**WHAT YOU HAVE TO DO**
Reproduce exactly, and nothing but, the lines between the one with "position: absolute;" and the end of the entries, both ends included.

**DATA RECORDS**
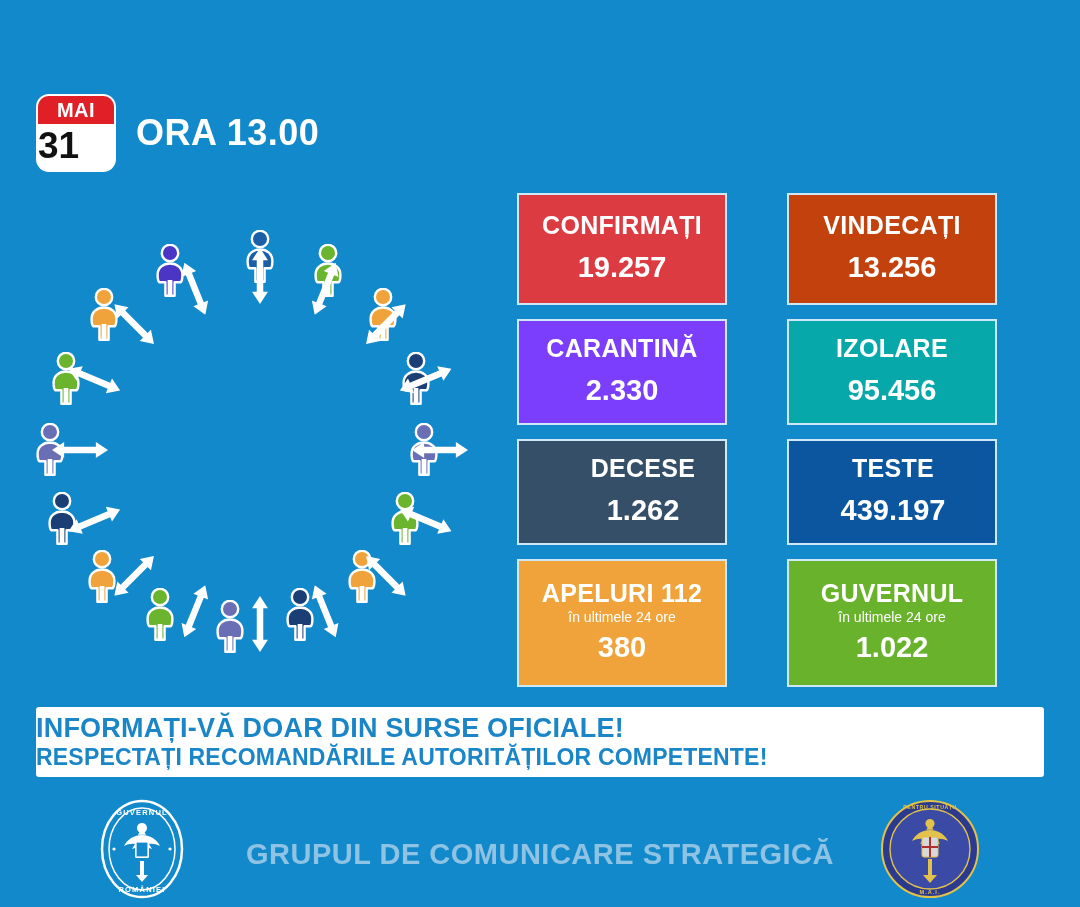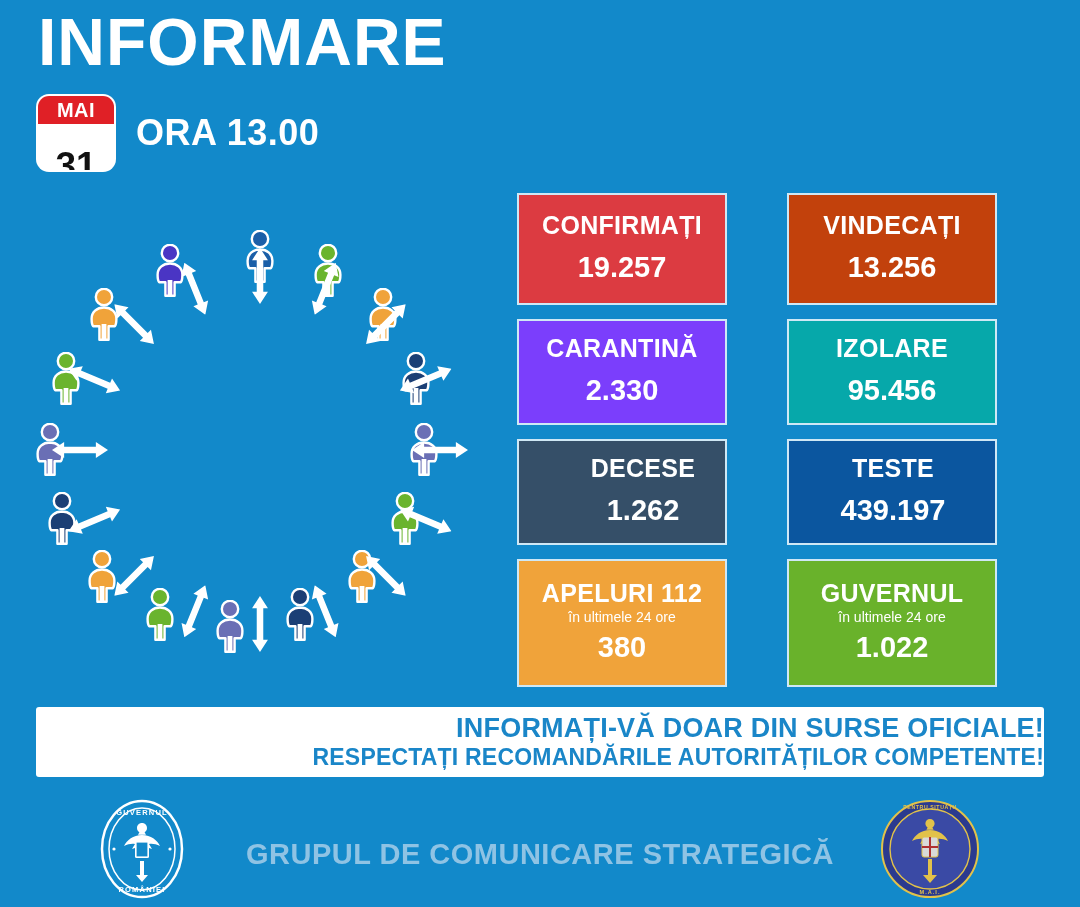--- a/index.html
+++ b/index.html
@@ -66,22 +66,20 @@
     text-align: center;
     letter-spacing: 0.5px;
   }
   #calendar-day {
     flex: 1;
     background: #ffffff;
     color: #111111;
     font-size: 37px;
     font-weight: bold;
     line-height: 44px;
-    text-align: center;
-    margin-top: 20px;
   }
 
   #hour-label {
     font-size: 36px;
     font-weight: bold;
     color: #ffffff;
     letter-spacing: 0.5px;
   }
 
   
@@ -177,21 +175,21 @@
   #banner {
     position: absolute;
     left: 36px;
     top: 707px;
     width: 1008px;
     height: 70px;
     background: #ffffff;
     border-radius: 3px;
     display: flex;
     flex-direction: column;
-    align-items: flex-end;
+    align-items: flex-start;
     justify-content: center;
     color: #1a86c8;
   }
   #banner-line1 {
     font-size: 27px;
     font-weight: bold;
     letter-spacing: 0.2px;
     line-height: 1.15;
   }
   #banner-line2 {
@@ -228,21 +226,20 @@
     height: 100px;
   }
   #seal-gov   { left: 92px; }
   #seal-dsu   { left: 880px; }
   .seal svg { display: block; }
 </style>
 </head>
 <body style="background: rgb(18, 137, 202);">
 
 <div id="header">
-  <div id="title">INFORMARE</div>
 
   <div id="date-row">
     <div id="calendar-icon">
       <div id="calendar-month">MAI</div>
       <div id="calendar-day">31</div>
     </div>
     <div id="hour-label">ORA 13.00</div>
   </div>
 </div>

**TASK SOLUTION**
     position: absolute;
     left: 36px;
     top: 707px;
     width: 1008px;
     height: 70px;
     background: #ffffff;
     border-radius: 3px;
     display: flex;
     flex-direction: column;
-    align-items: flex-end;
+    align-items: flex-start;
     justify-content: center;
     color: #1a86c8;
   }
   #banner-line1 {
     font-size: 27px;
     font-weight: bold;
     letter-spacing: 0.2px;
     line-height: 1.15;
   }
   #banner-line2 {
@@ -228,21 +226,20 @@
     height: 100px;
   }
   #seal-gov   { left: 92px; }
   #seal-dsu   { left: 880px; }
   .seal svg { display: block; }
 </style>
 </head>
 <body style="background: rgb(18, 137, 202);">
 
 <div id="header">
-  <div id="title">INFORMARE</div>
 
   <div id="date-row">
     <div id="calendar-icon">
       <div id="calendar-month">MAI</div>
       <div id="calendar-day">31</div>
     </div>
     <div id="hour-label">ORA 13.00</div>
   </div>
 </div>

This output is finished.